A friendly journey into the night skies — long exposures of the Milky Way, stacked Nebulas and Galaxies, and the patience it takes to catch all that is right above us.
NotAllWhoWander is a website dedicated to one of my many hobbies, Astrophotography. I've been interested in Photography ever since I was a little kid. I sold Christmas cards, and wrapping paper door to door to earn enough points to buy me my first ever camera a Kodak Ektra 110. From there my picture journey began. Now with the full digital age I use both a traditional DSLR (Nikon D850), as well as a Mirrorless Digital Camera (Nikon z7ii). I've also attached my DSLR to an astrophotography rig and used it for some lunar and galaxy pictures, but what really changed the game for me was when ZWO released the Seestar S50 all in one smart telescope. The portability, ease of setup, ease of use, and entry level price point, for the Seestar telescopes are revolutionary. While I'm partial to ZWO equipment I know there are many other smart telescopes on the market today. Today I use 3 Seestars to do my astrophotography work load, a Seestar S50, an S30, and an S30 Pro.
This site is a record of my hobby: countless nights under the Milky Way, star trails traced over a whole night, and the patient, occasionally frozen, pursuit of a picture worthy of the effort. Every photograph here started with an idea before it ended with a shutter.
Astrophotography rewards preparation more than gear. These are the fundamentals that shape almost every shot on this site — the settings, the timing, and the small decisions that separate a photo of the sky from a photo of noise.
Faster glass (f/1.4–f/2.8) pulls in more starlight per second, which means shorter exposures and less star trailing on a stationary tripod.
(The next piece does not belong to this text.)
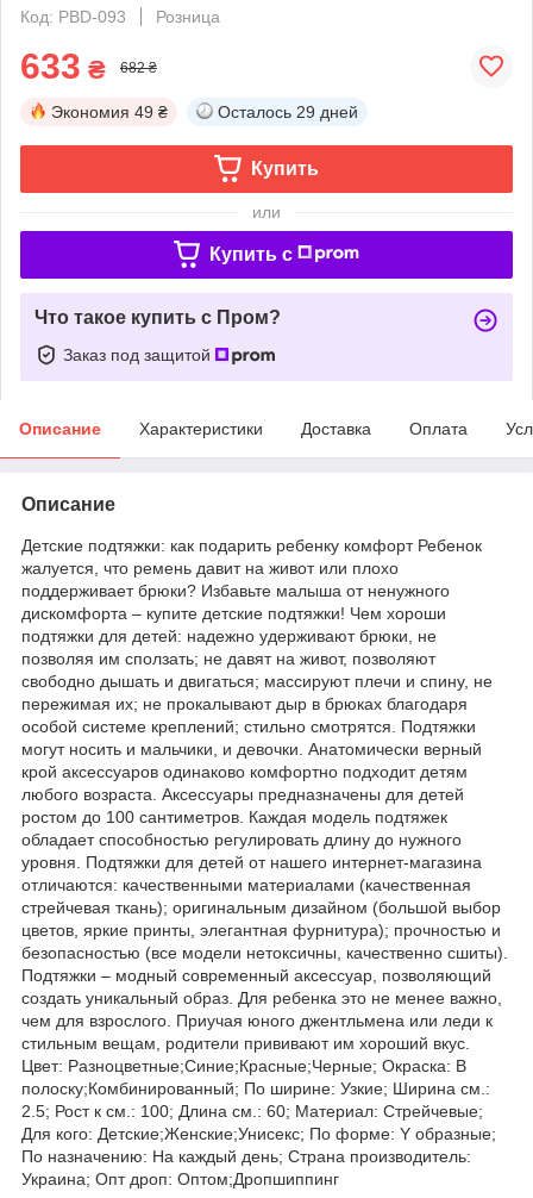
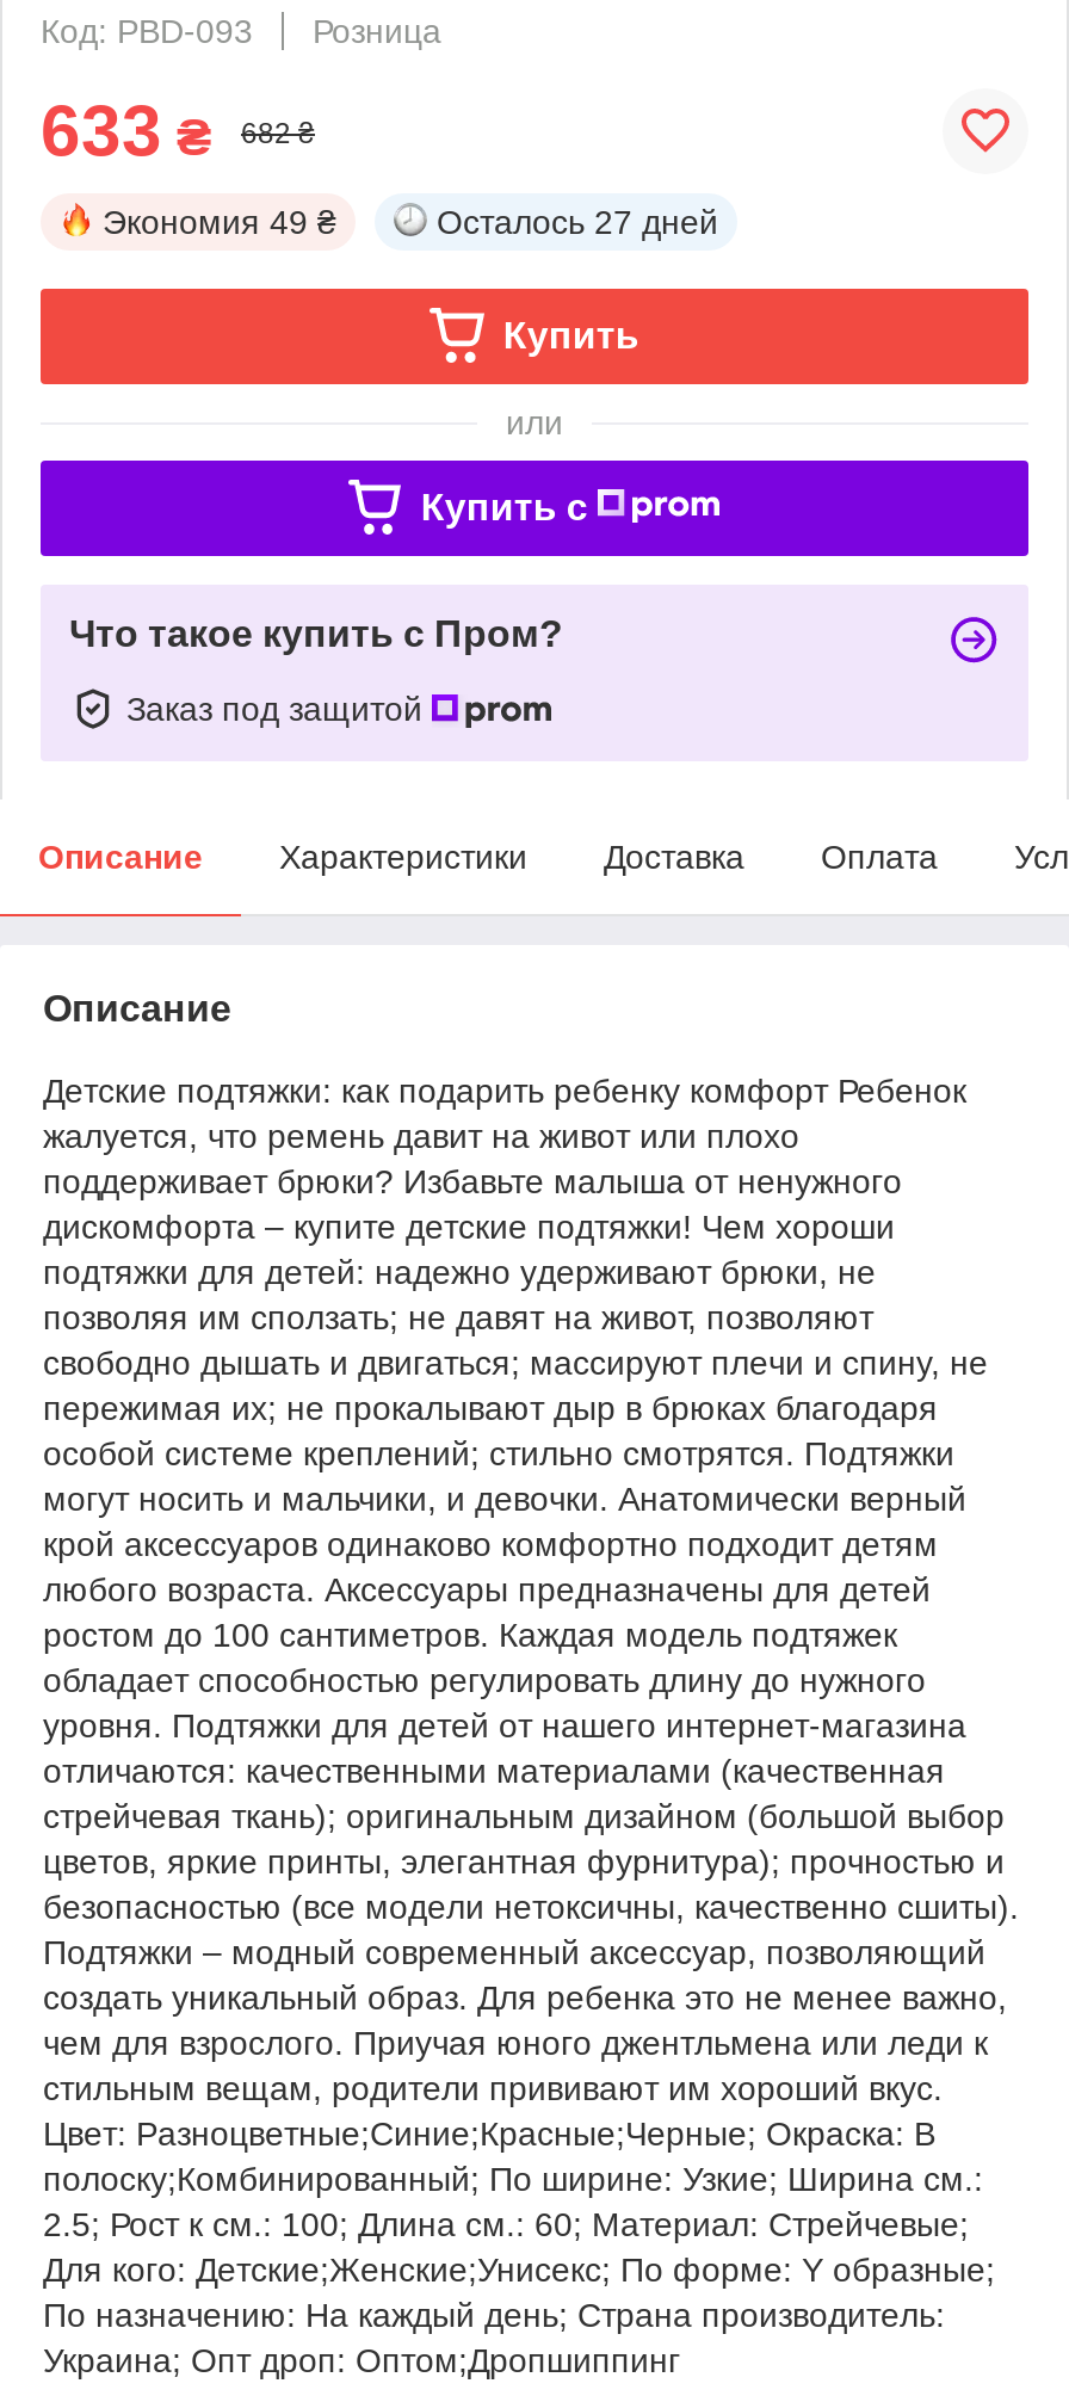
[218,102,358,121] Осталось 29 дней -> [437,202,718,241] Осталось 27 дней

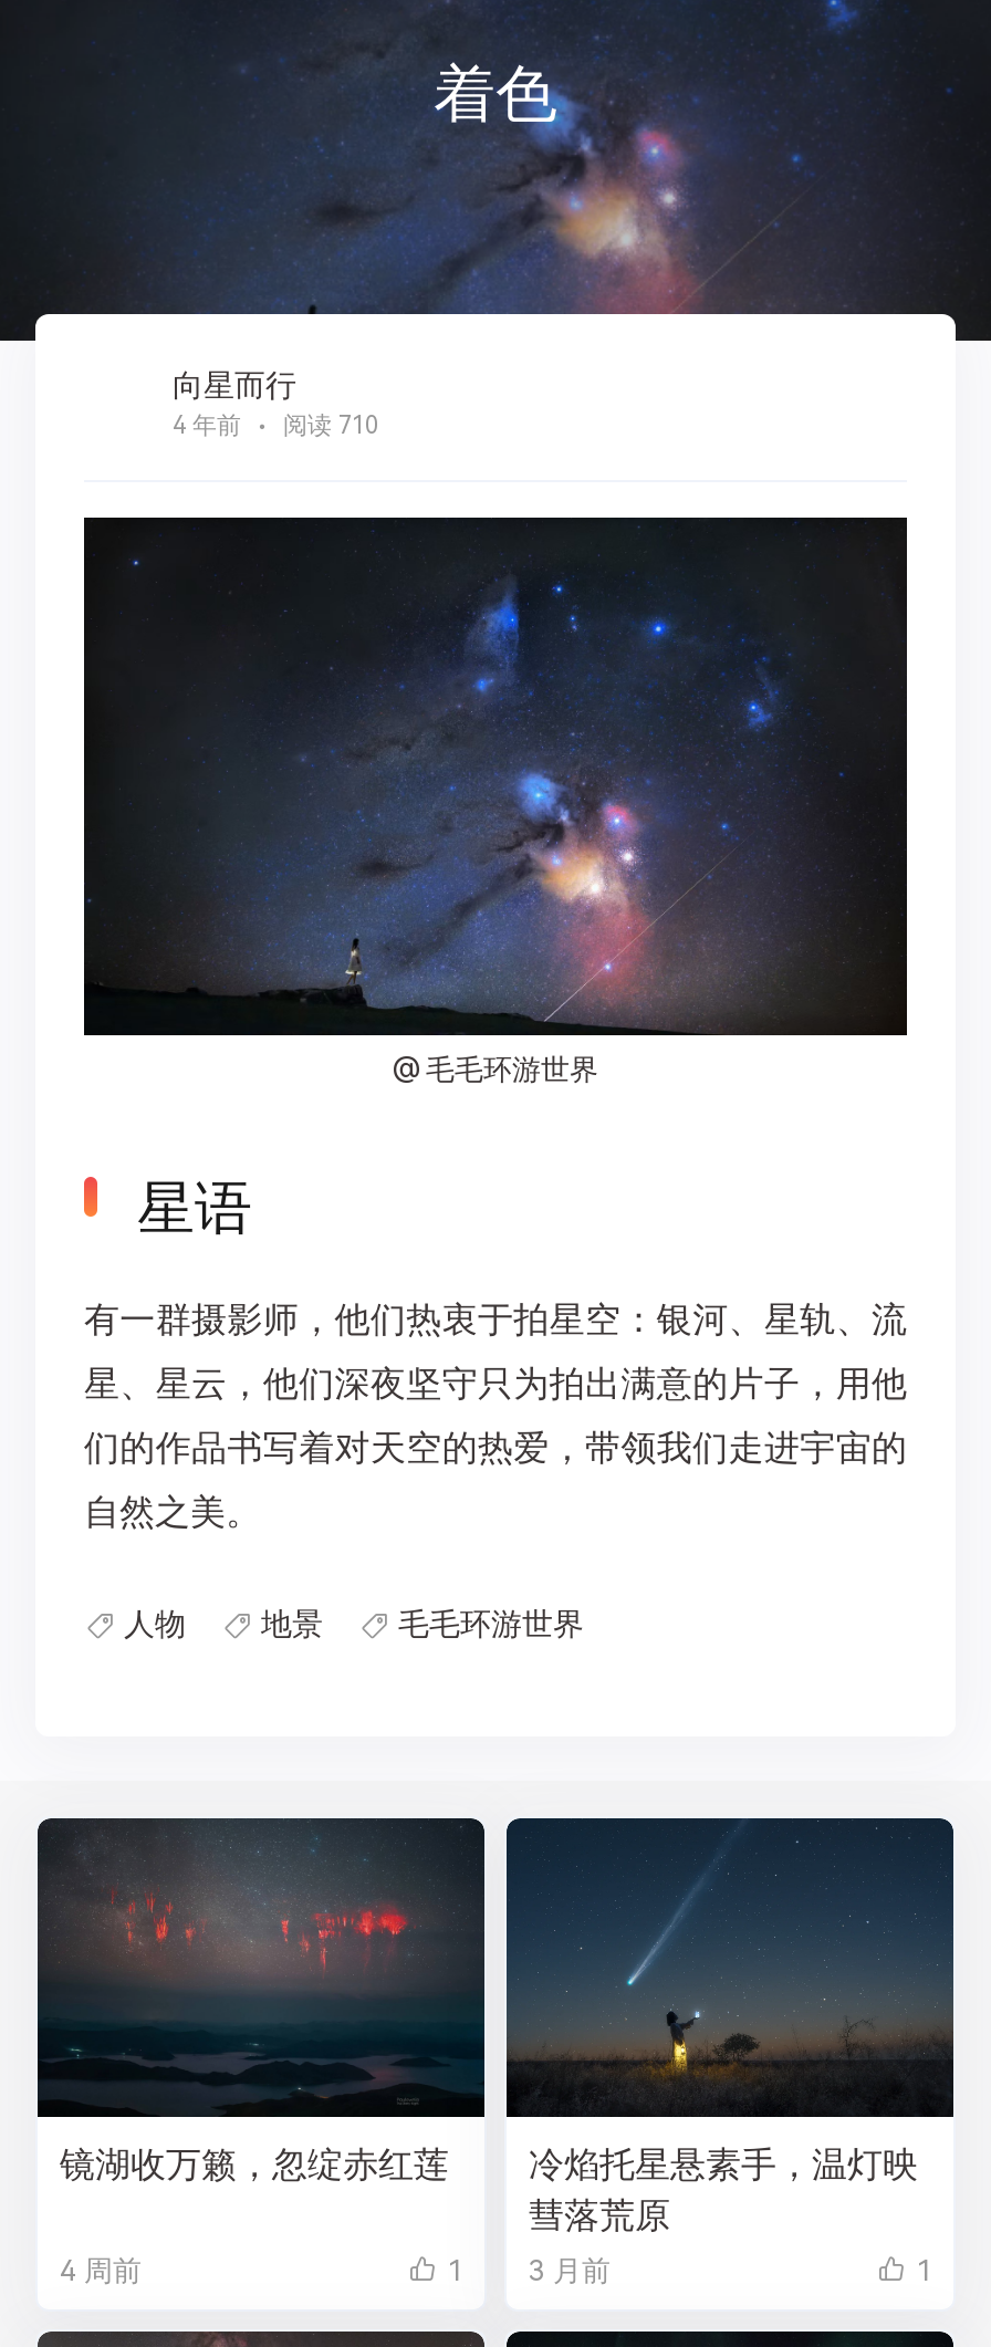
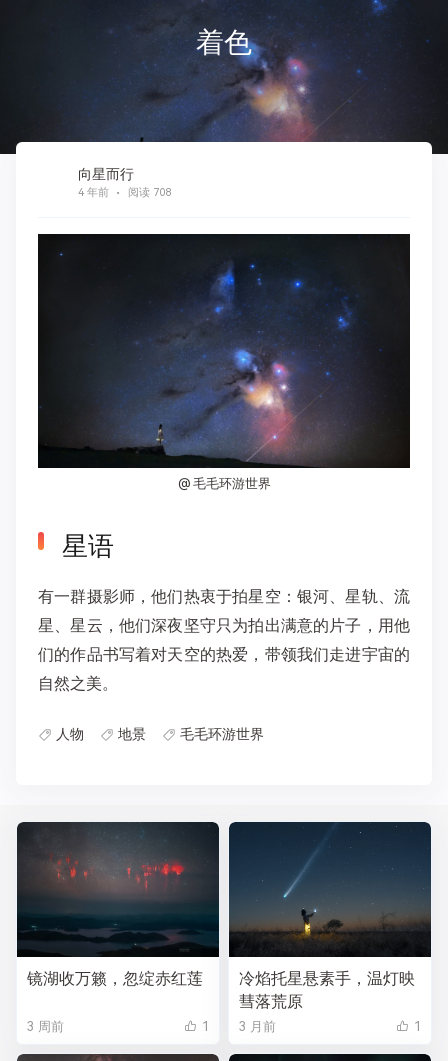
[173,411,378,440] 4 年前 阅读 710 -> [78,186,171,199] 4 年前 阅读 708
[60,2253,142,2286] 4 周前 -> [27,1019,64,1034] 3 周前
Divide 500 by your focal length for a rough max shutter speed before stars start to streak — a starting point to break once a tracker is involved.
ISO 1600–3200 is usually the sweet spot: enough sensitivity to reveal the Milky Way without drowning the frame in noise.
Autofocus struggles in the dark. Zoom in on a bright star in live view and fine-tune manual focus until the point is as tight as it gets.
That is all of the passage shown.